Collected data entries:

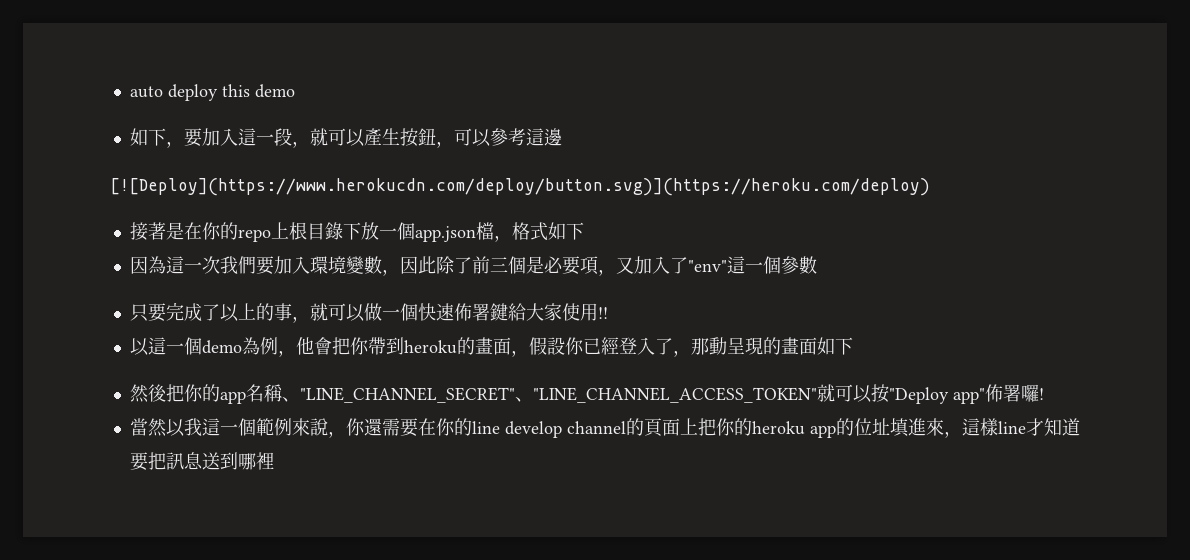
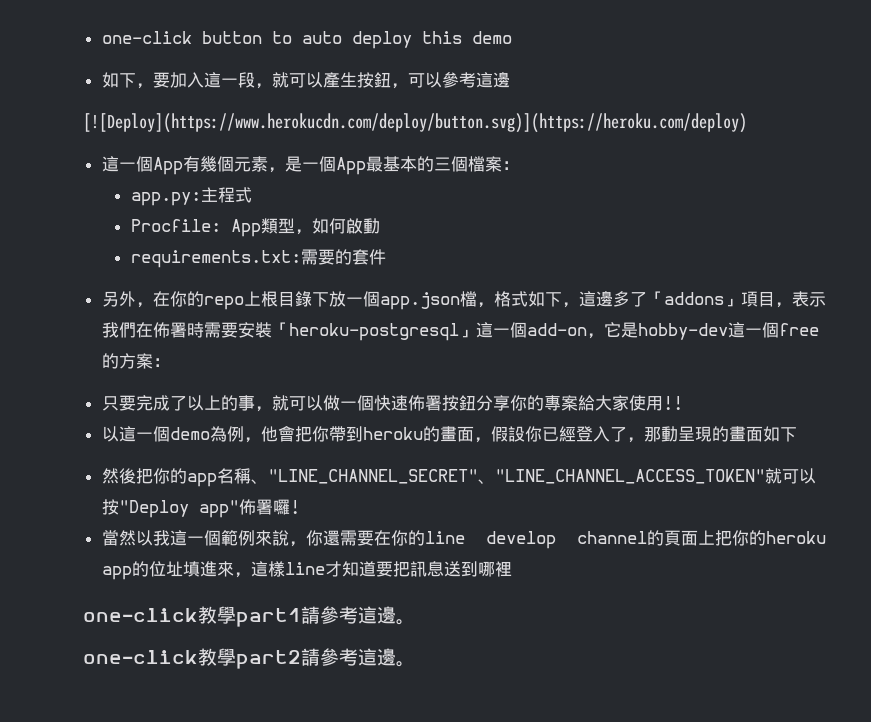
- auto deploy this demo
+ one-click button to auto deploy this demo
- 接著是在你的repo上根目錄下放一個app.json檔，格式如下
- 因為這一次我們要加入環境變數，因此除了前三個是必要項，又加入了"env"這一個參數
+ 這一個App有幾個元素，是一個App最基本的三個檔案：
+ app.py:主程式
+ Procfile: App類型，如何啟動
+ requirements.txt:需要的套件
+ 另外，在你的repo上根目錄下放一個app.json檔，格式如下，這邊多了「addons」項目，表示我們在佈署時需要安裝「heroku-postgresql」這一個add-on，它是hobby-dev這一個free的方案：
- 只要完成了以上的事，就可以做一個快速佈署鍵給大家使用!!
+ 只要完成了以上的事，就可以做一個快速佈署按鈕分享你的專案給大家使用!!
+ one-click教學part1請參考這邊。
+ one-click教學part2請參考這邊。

**EXERCISE:**
In the copy, include every line of the entries above exactly and none of the pictures.

**COMPLETED TASK:**
- auto deploy this demo
+ one-click button to auto deploy this demo
- 接著是在你的repo上根目錄下放一個app.json檔，格式如下
- 因為這一次我們要加入環境變數，因此除了前三個是必要項，又加入了"env"這一個參數
+ 這一個App有幾個元素，是一個App最基本的三個檔案：
+ app.py:主程式
+ Procfile: App類型，如何啟動
+ requirements.txt:需要的套件
+ 另外，在你的repo上根目錄下放一個app.json檔，格式如下，這邊多了「addons」項目，表示我們在佈署時需要安裝「heroku-postgresql」這一個add-on，它是hobby-dev這一個free的方案：
- 只要完成了以上的事，就可以做一個快速佈署鍵給大家使用!!
+ 只要完成了以上的事，就可以做一個快速佈署按鈕分享你的專案給大家使用!!
+ one-click教學part1請參考這邊。
+ one-click教學part2請參考這邊。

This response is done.